Why This Creates Value for BlitzMetrics
Nate is the proof that the playbook scales all the way up. It took an unknown Polish dunker to a structured entity, and it took a creator with a billion views and national brand deals to the top of his own search results, using the same pages, the same schema spine, and the same Wikidata bridge. The differentiator at his level was the entity work, the disambiguation from a namesake and the single Person spine, which is exactly the problem a well-known local business faces when a competitor or a common name muddies its search results. The cost table is the business case. A build that runs 245x to 385x cheaper than a human team, held to quality by the QA discipline in the bugs section, is the same one we bring to local service businesses through Local Service Spotlight.
The Build Pattern
The idea underneath all of this is the one Dennis lays out in the work on Knowledge Panels: an entity becomes findable when enough corroborated signal exists for a search engine or an AI assistant to commit to it. Real source material, a structured site, schema and Wikidata, and a content inventory that feeds the whole system are the layers that produce that signal. The agent’s job on this build was to give a billion-view creator all of those layers in his own brand, disambiguate him from a namesake, and do it cleanly enough that his name finally ranks for the person who earned it.

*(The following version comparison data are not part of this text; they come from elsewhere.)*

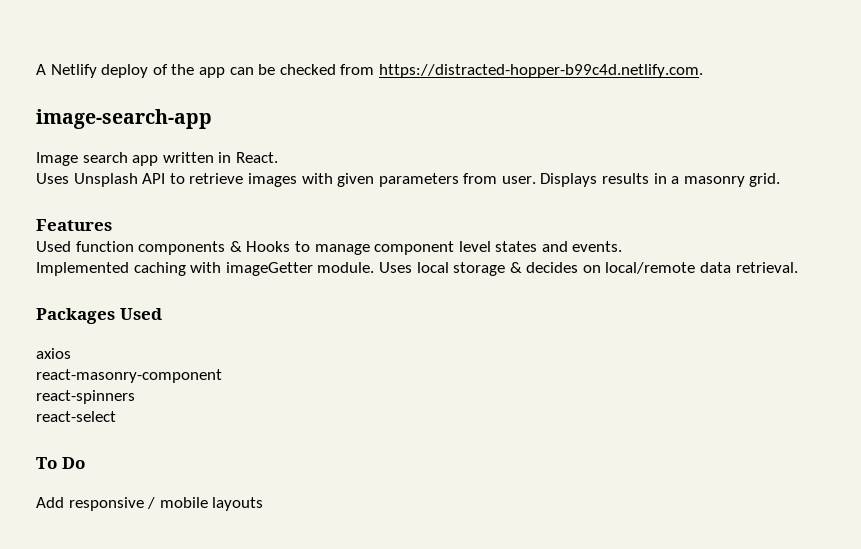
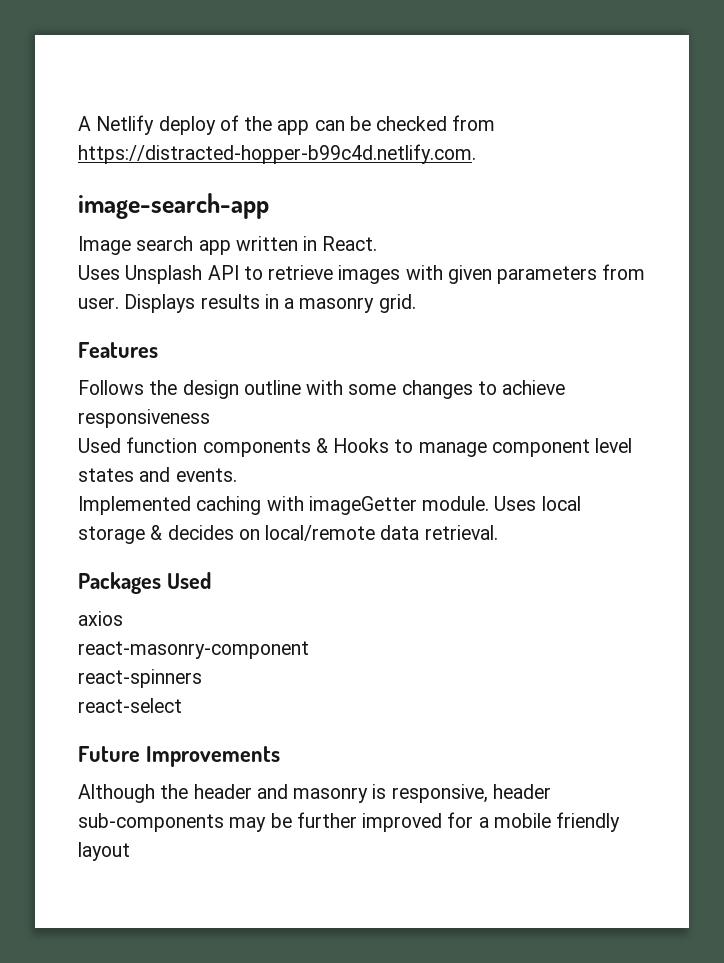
(112, 225) none -> [78,380,566,399] [78,409,210,428] // Follows the design outline with some changes to achieve responsiveness
[36,457,85,469] [36,497,264,511] To Do // Add responsive / mobile layouts -> [78,746,280,767] [78,784,551,803] [78,812,621,832] [78,842,130,861] Future Improvements // Although the header and masonry is responsive, header sub-components may be further improved for a mobile friendly layout

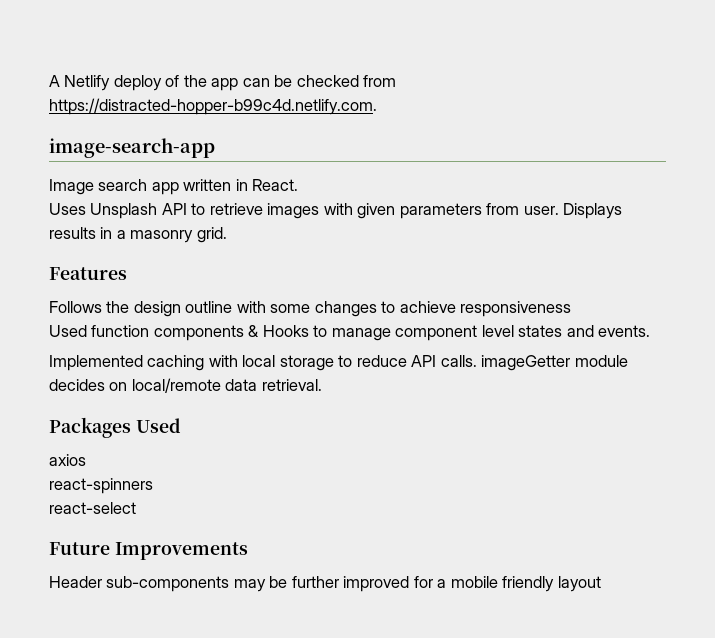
[308,496,581,515] [78,525,163,544] imageGetter module. Uses local storage & -> [242,355,628,371] local storage to reduce API calls. imageGetter module
[78,641,309,659] // react-masonry-component -> (86, 460) none
[78,784,551,803] Although the header and masonry is responsive, header -> [49,576,102,588] Header

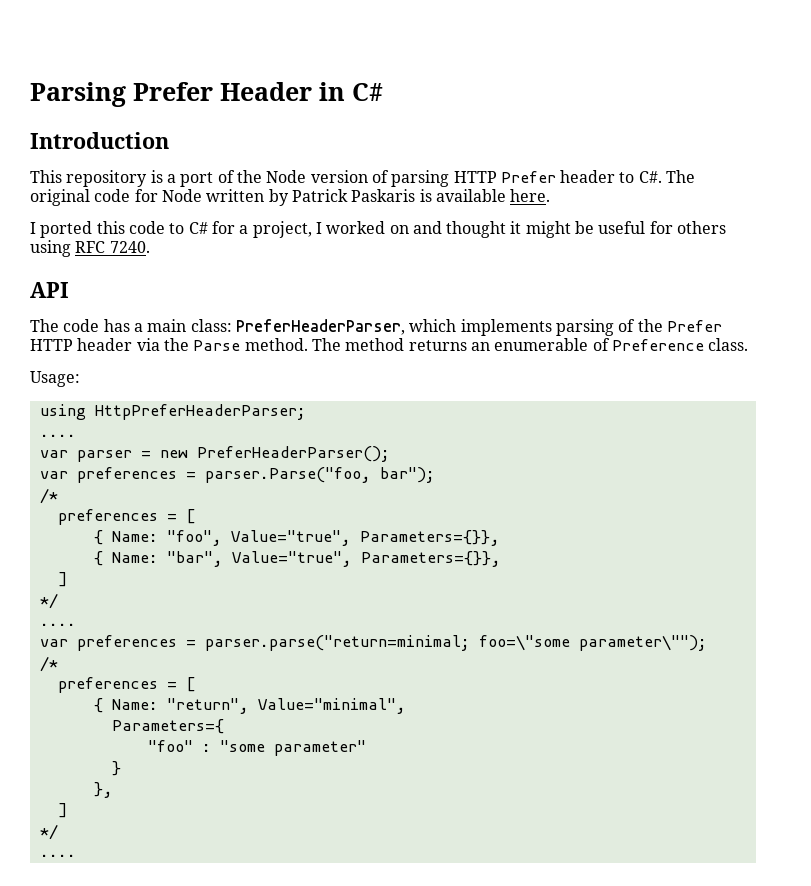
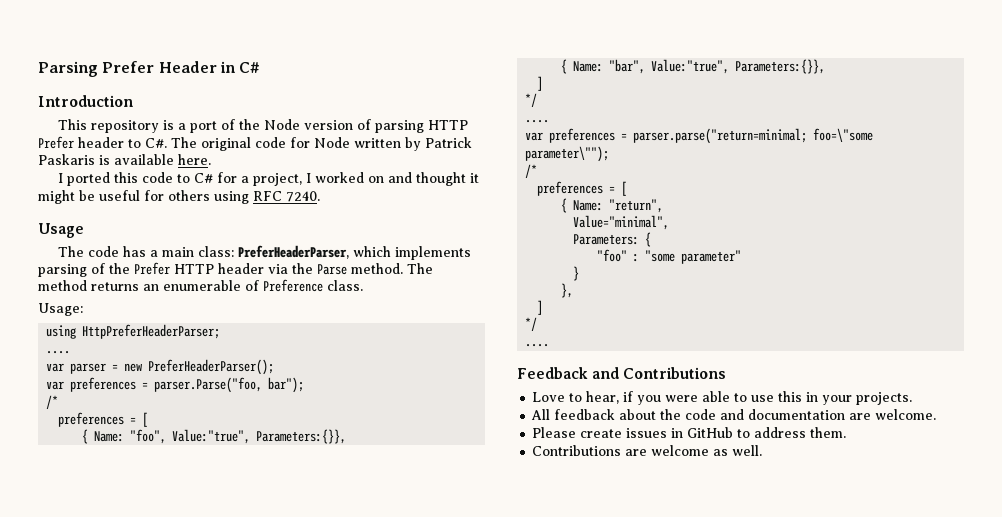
[30,282,69,298] API -> [38,223,84,238] Usage
[230,530,500,546] Value="true", Parameters={}}, -> [172,429,347,444] Value:"true", Parameters:{}},
[231,551,501,567] Value="true", Parameters={}}, -> [651,59,826,74] Value:"true", Parameters:{}},
(249, 706) none -> (664, 206) //
[111,719,224,734] Parameters={ -> [573,232,652,247] Parameters: {
(76, 855) none -> [517,367,727,379] [532,391,913,405] [531,409,937,420] [532,427,847,438] [532,445,763,456] // Feedback and Contributions // Love to hear, if you were able to use this in your projects. // All feedback about the code and documentation are welcome. // Please create issues in GitHub to address them. // Contributions are welcome as well.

If you want the methodology, start with the knowledge base lifecycle and the entity-authority framework linked at the top. If you want to see the live result, the site at nathanielkenney.com is the deliverable. And if you want the sibling builds to compare against, the Cam Hazzard build is the from-scratch version, the Piotr Zawiślak build is the reference the series was matched to, the Ethan Pimstone build is the come-from-nowhere version, the McDeezy build is the one where the real homepage turned out to be hidden inside a custom template, and the Finn Addy build is the one that closed the series out, where a site that was already live and polished turned out to be quietly wrong. Nate started on a kitchen mini hoop. Now the machines that run the internet know exactly who he is.